Я давно уже не слышал польской речи; сам изъяснялся на странном языке, почерпнутом из путеводителей и разговорников, — смеси итальянского, латыни и древнепольского, а вокруг грохотали лавины итальянской речи, целые вулканы слов, извергаемые с утра до поздней ночи этим симпатичным, темпераментным народом. Итак, с мокрым от воды лицом я стоял, зажмурившись, в этом искусственном, пронизанном светом саду среди благоухания роз и шума миллионов автомашин и вдруг услышал: «Вкусная вода, правда? Холодная!» Я открыл глаза. Передо мной стояла старая женщина в ситцевом платье, в белом платочке на голове и смотрела на меня с приветливой улыбкой.
— Да, вкусная!
Женщина подошла поближе.
— Здравствуйте! А что вы здесь делаете?
— Зашел своих повидать, да вот не застал и теперь иду домой. Воды попил… Хорошая тут у вас вода!

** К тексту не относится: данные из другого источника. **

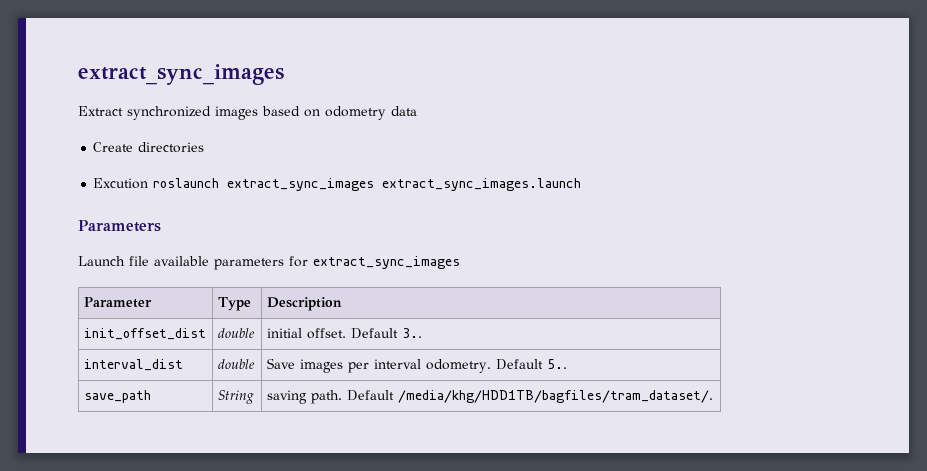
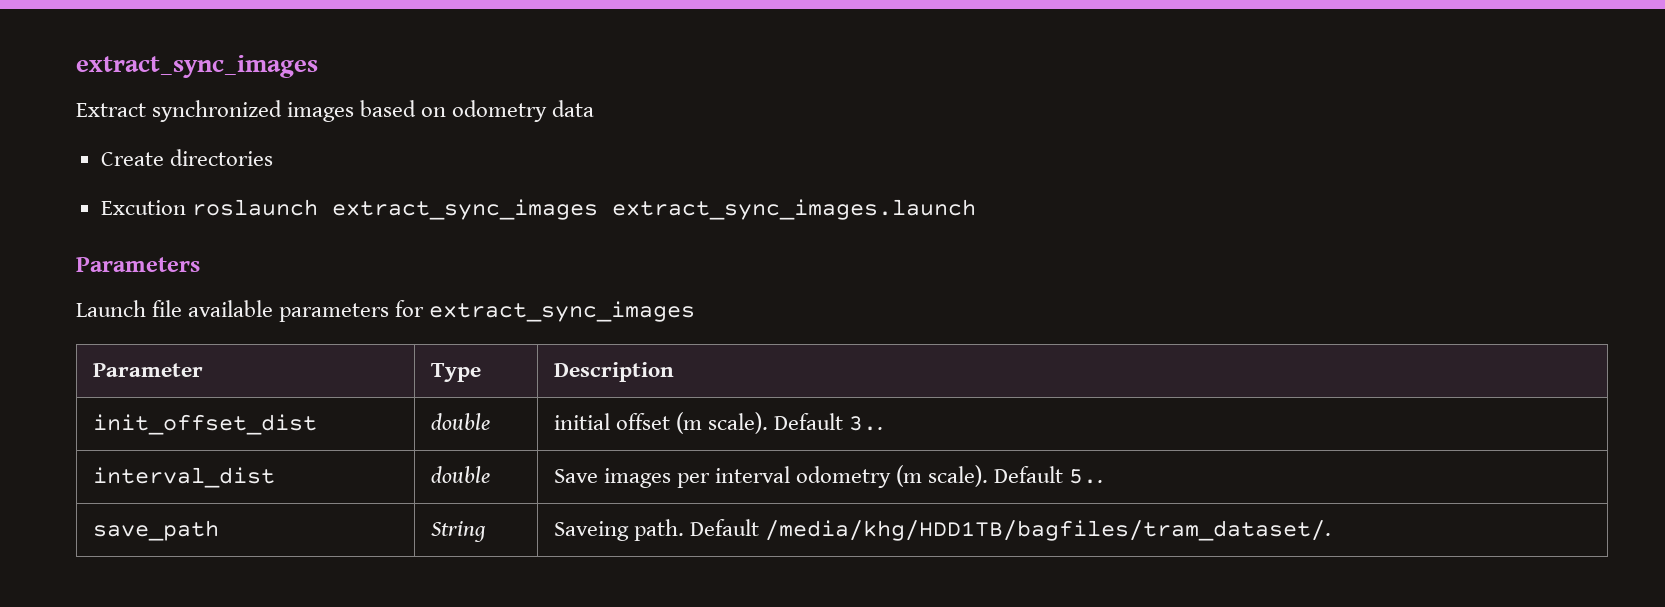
- init_offset_dist | double | initial offset. Default 3..
+ init_offset_dist | double | initial offset (m scale). Default 3..
- interval_dist | double | Save images per interval odometry. Default 5..
+ interval_dist | double | Save images per interval odometry (m scale). Default 5..
- save_path | String | saving path. Default /media/khg/HDD1TB/bagfiles/tram_dataset/.
+ save_path | String | Saveing path. Default /media/khg/HDD1TB/bagfiles/tram_dataset/.

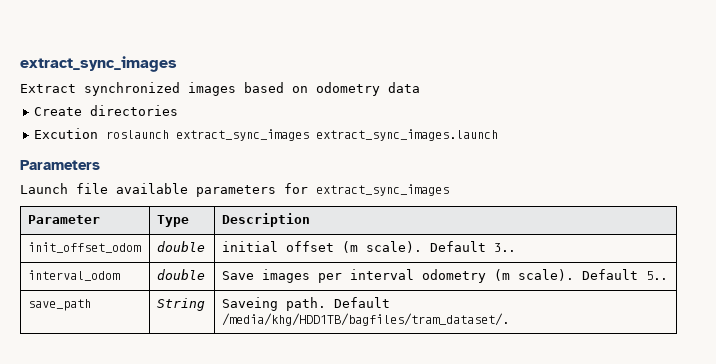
- init_offset_dist | double | initial offset (m scale). Default 3..
+ init_offset_odom | double | initial offset (m scale). Default 3..
- interval_dist | double | Save images per interval odometry (m scale). Default 5..
+ interval_odom | double | Save images per interval odometry (m scale). Default 5..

— Вы, верно, туристом приехали? Просто так, посмотреть?
— Да.
— А живете в гостинице или на квартире?
— В гостинице.
— Так вы, должно быть, дорого платите, они тут в гостиницах дерут ужасно.
— В общем, да.
— Сколько же вы платите?
— Две тысячи в день.
— Ох, дерут. А на квартире вы не можете устроиться?
— Я тут никого не знаю, да и пробуду-то всего две недели, а потом поеду в Неаполь.
— Здесь, знаете, за все приходится дорого платить. Да ведь теперь лето, вы могли бы и в поле пожить.
— Вы имеете в виду кемпинг?
— Нет, на улице-то нынче теплынь, можно и в поле ночевать.
— У меня нет палатки.
— А в поле можно сделать шалаш из веток и жить там, картошки малость накопать или попросить кого…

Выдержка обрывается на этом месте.